Working towards a food-secure future
By Joss Harrison, Mayor’s Fund for London Youth Board member
I joined the Mayor’s Fund for London Youth Board because I wanted to be part of an organisation that puts young people’s wellbeing at the heart of its work. As part of my full-time role at the London School of Economics, I run a support group for bereaved students and serve as Communications Manager for the School’s Disability and Wellbeing Network (DAWN). This event inspired me as an opportunity to put the connection between food security and wellbeing more firmly on the map.
The aims of the event
On Wednesday 2 November, the Mayor’s Fund for London convened the 2022 London Food and Wellbeing Summit at London’s City Hall. This event brought together important stakeholders working in a range of interrelated spaces, including providers, local authorities, funders, and youth organisations.
This event struck at the very core of one of our most important priorities at the Mayor’s Fund for London: namely, to eradicate food insecurity and social isolation among children and young people in our city. In the context of a raging cost of living crisis, the continuing impacts of the COVID-19 pandemic, and an economy that often does not work in favour of young people, this event was both timely and urgent. The summit was simultaneously reflective and solutions-orientated, providing an opportunity to think about new, collaborative ways of tackling food insecurity, and to showcase best practice.
Critically, youth voice was at the forefront of the event. As a member of the Mayor’s Fund for London Youth Board, I can testify to the organisation’s commitment that decisions about young people should never be made without having them in the room.
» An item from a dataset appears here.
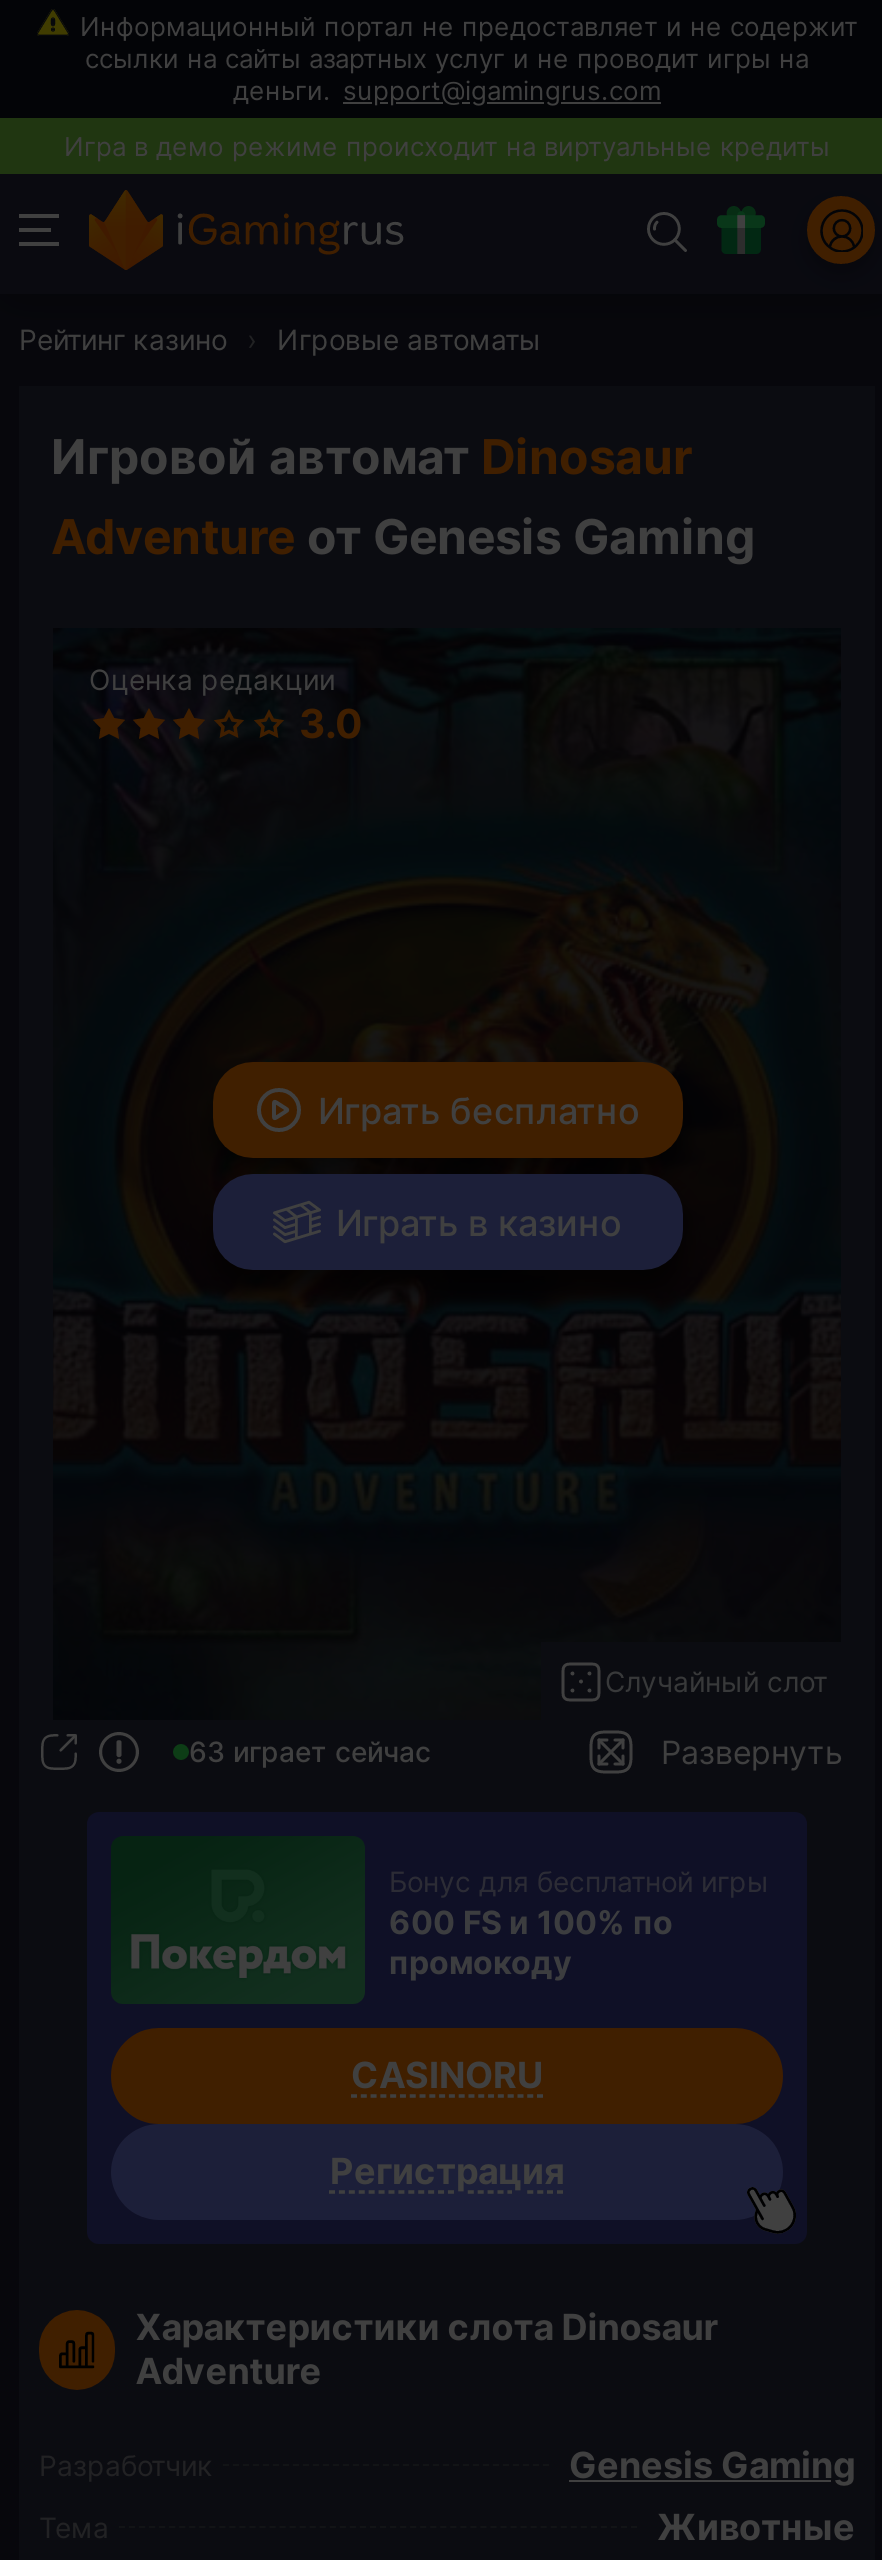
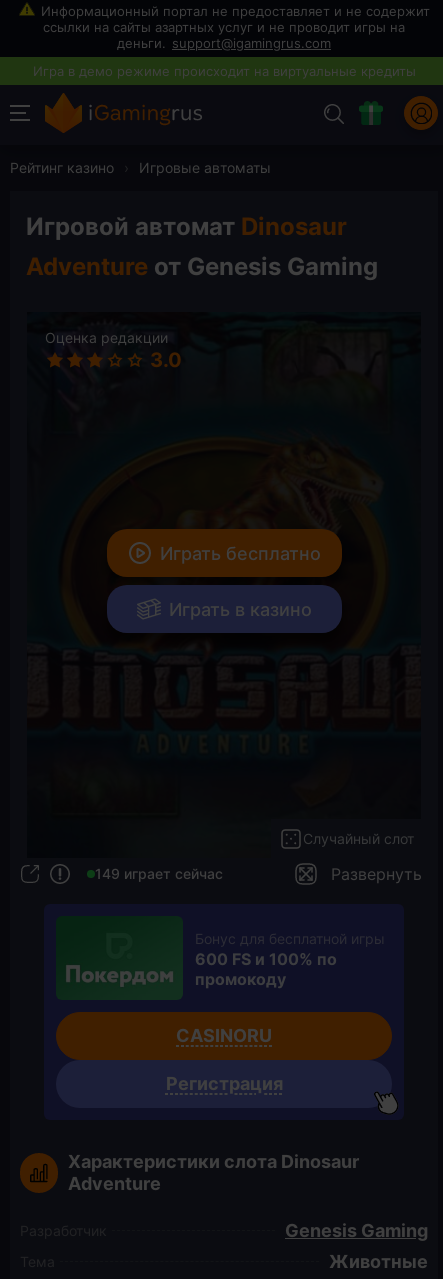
[189,1734,431,1768] 63 играет сейчас -> [95,865,223,882] 149 играет сейчас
The event was attended by three fellow members of the Mayor’s Fund for London Youth Board, who noted the palpable energy in the room on the day. This reflects our commitment to young people’s representation and foregrounding their voices in the resolution of the problems that affect them – at every stage of the event, young people were visible and active participants.
The feature of the summit that most deeply resonated with me was the link that it drew between food insecurity and wellbeing. The dangers to our physical health posed by food insecurity and insufficient nutrition are self-evident. Less often considered, but no less serious, is the corrosive impact that food insecurity has on the mental health and emotional wellbeing of those who it afflicts. I know from my own work with young Londoners that there is a slow-burning mental health crisis plaguing the young people of our city. This reflects the importance of weaving a wellbeing angle into campaigns that may, on the face of it, seem unrelated – because in practice, the mental health crisis cannot be tackled in isolation.
The panel discussions
The day consisted of four panels, each chaired by a member of the Mayor’s Fund for London team. Each panel was composed of experts and stakeholders from a variety of backgrounds, including the charity sector, academia, sport, medicine, and business. The panels also gave a platform to young people, whose equal participation alongside professors, doctors, CEOs and directors reflected the fundamental importance of their experiences and insights.
The first panel of the day focused on the cost of living and its impact on young people. Panellists discussed the specific pressures that the current cost of living crisis is generating, but also stressed the need to retain a long-term focus. Food insecurity was a serious challenge among young Londoners before the current crisis and will persist after the current crisis has abated.
In the second panel, attention shifted from the impact of the cost of living crisis on young people to their potential role in responding to it. The firm message of this panel was that the involvement of young people in shaping provision must be non-negotiable. In particular, it stressed that solutions should be co-designed by young people, giving them a level of agency and involvement beyond just consultation.
The third panel highlighted the challenging issue of stigma and shame when it comes to food provision, which can be powerful barriers preventing people from seeking or accepting support. Panellists underlined the need to offer forms of support that are destigmatising. Involving young people in provision can be a critical means of reaching communities who might otherwise be reluctant to accept support. Another means of addressing the stigma around food is to deliver it through community spaces, thus emphasising a common need over that of any individual.
Finally, the fourth panel addressed the critical link between food security and wellbeing. Panellists argued that reducing food insecurity ought to be one pillar of a wider wellbeing strategy. Food security is a necessary condition of young people’s wellbeing; however, it is not the only condition that needs to be addressed. One of the critical conclusions of the day’s proceedings was on the need to provide wrap-around support alongside food provision to combat the mental and physical health challenges associated with food insecurity.
As one of the Youth Board members in attendance aptly noted, our ultimate aim is to achieve a society in which initiatives such as this one are no longer needed, because everyone’s basic needs are already fulfilled.
However, in the immediate term, support is urgently needed. This event facilitated conversation on the development of a framework under which young people, food providers, youth organisations, local authorities and funders could work together to address the critical issue of food insecurity. The Mayors Fund for London and those in attendance will continue working across our broad scope of aims, doing work on the ground to strengthen communities while also advocating for policy change and government support. This raises the hopeful prospect of a truly collaborative response to food insecurity that is more than the sum of its parts.